▶ _ACTION ITEM_
Repeat every record exactly as given.

** Opening INPUT RECORDS block **

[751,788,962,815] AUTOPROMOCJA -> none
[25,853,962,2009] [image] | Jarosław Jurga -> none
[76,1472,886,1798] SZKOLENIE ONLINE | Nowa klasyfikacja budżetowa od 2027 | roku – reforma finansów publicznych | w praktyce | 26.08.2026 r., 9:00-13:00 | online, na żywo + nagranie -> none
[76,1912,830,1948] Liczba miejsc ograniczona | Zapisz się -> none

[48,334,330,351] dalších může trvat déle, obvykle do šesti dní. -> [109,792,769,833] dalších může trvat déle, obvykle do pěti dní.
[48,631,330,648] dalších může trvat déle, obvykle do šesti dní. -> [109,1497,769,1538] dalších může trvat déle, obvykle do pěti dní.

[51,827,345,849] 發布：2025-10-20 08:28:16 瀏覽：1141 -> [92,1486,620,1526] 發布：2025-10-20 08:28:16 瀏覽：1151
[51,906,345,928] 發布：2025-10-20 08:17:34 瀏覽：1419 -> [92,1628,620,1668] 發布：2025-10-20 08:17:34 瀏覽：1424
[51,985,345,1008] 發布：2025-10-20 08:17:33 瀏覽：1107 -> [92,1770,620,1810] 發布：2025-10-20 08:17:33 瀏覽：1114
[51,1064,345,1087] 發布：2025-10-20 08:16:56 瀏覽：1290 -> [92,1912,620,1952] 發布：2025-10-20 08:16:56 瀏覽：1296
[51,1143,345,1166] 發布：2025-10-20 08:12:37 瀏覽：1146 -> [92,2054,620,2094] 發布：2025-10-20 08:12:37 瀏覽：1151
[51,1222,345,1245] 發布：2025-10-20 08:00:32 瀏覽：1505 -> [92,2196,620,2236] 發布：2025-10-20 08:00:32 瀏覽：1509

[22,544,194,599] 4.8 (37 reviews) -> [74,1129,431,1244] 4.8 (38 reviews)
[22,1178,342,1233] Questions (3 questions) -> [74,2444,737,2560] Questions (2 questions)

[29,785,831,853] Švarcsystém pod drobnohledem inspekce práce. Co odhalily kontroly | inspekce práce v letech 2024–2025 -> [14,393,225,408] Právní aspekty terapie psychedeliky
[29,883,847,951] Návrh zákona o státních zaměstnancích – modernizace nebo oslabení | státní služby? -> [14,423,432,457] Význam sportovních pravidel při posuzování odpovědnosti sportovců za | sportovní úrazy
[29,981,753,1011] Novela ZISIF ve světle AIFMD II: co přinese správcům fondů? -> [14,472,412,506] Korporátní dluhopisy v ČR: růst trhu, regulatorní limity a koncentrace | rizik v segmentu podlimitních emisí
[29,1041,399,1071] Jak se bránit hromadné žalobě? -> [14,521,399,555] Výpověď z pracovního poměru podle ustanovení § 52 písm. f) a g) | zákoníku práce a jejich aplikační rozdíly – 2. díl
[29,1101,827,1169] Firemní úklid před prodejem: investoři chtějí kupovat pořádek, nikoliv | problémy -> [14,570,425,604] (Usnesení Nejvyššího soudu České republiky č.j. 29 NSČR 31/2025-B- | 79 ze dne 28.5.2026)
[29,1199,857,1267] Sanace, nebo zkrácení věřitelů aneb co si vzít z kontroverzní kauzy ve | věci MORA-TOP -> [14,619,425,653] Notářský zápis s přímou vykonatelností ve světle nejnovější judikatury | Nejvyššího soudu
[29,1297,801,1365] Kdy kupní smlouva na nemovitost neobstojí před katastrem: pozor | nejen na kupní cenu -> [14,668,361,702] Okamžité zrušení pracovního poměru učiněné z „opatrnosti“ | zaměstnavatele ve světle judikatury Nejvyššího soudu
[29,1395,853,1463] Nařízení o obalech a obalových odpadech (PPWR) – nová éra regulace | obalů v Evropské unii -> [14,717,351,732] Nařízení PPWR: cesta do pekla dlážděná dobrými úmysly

** Closing INPUT RECORDS block **

▶ _EXERCISE RESULT_
[751,788,962,815] AUTOPROMOCJA -> none
[25,853,962,2009] [image] | Jarosław Jurga -> none
[76,1472,886,1798] SZKOLENIE ONLINE | Nowa klasyfikacja budżetowa od 2027 | roku – reforma finansów publicznych | w praktyce | 26.08.2026 r., 9:00-13:00 | online, na żywo + nagranie -> none
[76,1912,830,1948] Liczba miejsc ograniczona | Zapisz się -> none

[48,334,330,351] dalších může trvat déle, obvykle do šesti dní. -> [109,792,769,833] dalších může trvat déle, obvykle do pěti dní.
[48,631,330,648] dalších může trvat déle, obvykle do šesti dní. -> [109,1497,769,1538] dalších může trvat déle, obvykle do pěti dní.

[51,827,345,849] 發布：2025-10-20 08:28:16 瀏覽：1141 -> [92,1486,620,1526] 發布：2025-10-20 08:28:16 瀏覽：1151
[51,906,345,928] 發布：2025-10-20 08:17:34 瀏覽：1419 -> [92,1628,620,1668] 發布：2025-10-20 08:17:34 瀏覽：1424
[51,985,345,1008] 發布：2025-10-20 08:17:33 瀏覽：1107 -> [92,1770,620,1810] 發布：2025-10-20 08:17:33 瀏覽：1114
[51,1064,345,1087] 發布：2025-10-20 08:16:56 瀏覽：1290 -> [92,1912,620,1952] 發布：2025-10-20 08:16:56 瀏覽：1296
[51,1143,345,1166] 發布：2025-10-20 08:12:37 瀏覽：1146 -> [92,2054,620,2094] 發布：2025-10-20 08:12:37 瀏覽：1151
[51,1222,345,1245] 發布：2025-10-20 08:00:32 瀏覽：1505 -> [92,2196,620,2236] 發布：2025-10-20 08:00:32 瀏覽：1509

[22,544,194,599] 4.8 (37 reviews) -> [74,1129,431,1244] 4.8 (38 reviews)
[22,1178,342,1233] Questions (3 questions) -> [74,2444,737,2560] Questions (2 questions)

[29,785,831,853] Švarcsystém pod drobnohledem inspekce práce. Co odhalily kontroly | inspekce práce v letech 2024–2025 -> [14,393,225,408] Právní aspekty terapie psychedeliky
[29,883,847,951] Návrh zákona o státních zaměstnancích – modernizace nebo oslabení | státní služby? -> [14,423,432,457] Význam sportovních pravidel při posuzování odpovědnosti sportovců za | sportovní úrazy
[29,981,753,1011] Novela ZISIF ve světle AIFMD II: co přinese správcům fondů? -> [14,472,412,506] Korporátní dluhopisy v ČR: růst trhu, regulatorní limity a koncentrace | rizik v segmentu podlimitních emisí
[29,1041,399,1071] Jak se bránit hromadné žalobě? -> [14,521,399,555] Výpověď z pracovního poměru podle ustanovení § 52 písm. f) a g) | zákoníku práce a jejich aplikační rozdíly – 2. díl
[29,1101,827,1169] Firemní úklid před prodejem: investoři chtějí kupovat pořádek, nikoliv | problémy -> [14,570,425,604] (Usnesení Nejvyššího soudu České republiky č.j. 29 NSČR 31/2025-B- | 79 ze dne 28.5.2026)
[29,1199,857,1267] Sanace, nebo zkrácení věřitelů aneb co si vzít z kontroverzní kauzy ve | věci MORA-TOP -> [14,619,425,653] Notářský zápis s přímou vykonatelností ve světle nejnovější judikatury | Nejvyššího soudu
[29,1297,801,1365] Kdy kupní smlouva na nemovitost neobstojí před katastrem: pozor | nejen na kupní cenu -> [14,668,361,702] Okamžité zrušení pracovního poměru učiněné z „opatrnosti“ | zaměstnavatele ve světle judikatury Nejvyššího soudu
[29,1395,853,1463] Nařízení o obalech a obalových odpadech (PPWR) – nová éra regulace | obalů v Evropské unii -> [14,717,351,732] Nařízení PPWR: cesta do pekla dlážděná dobrými úmysly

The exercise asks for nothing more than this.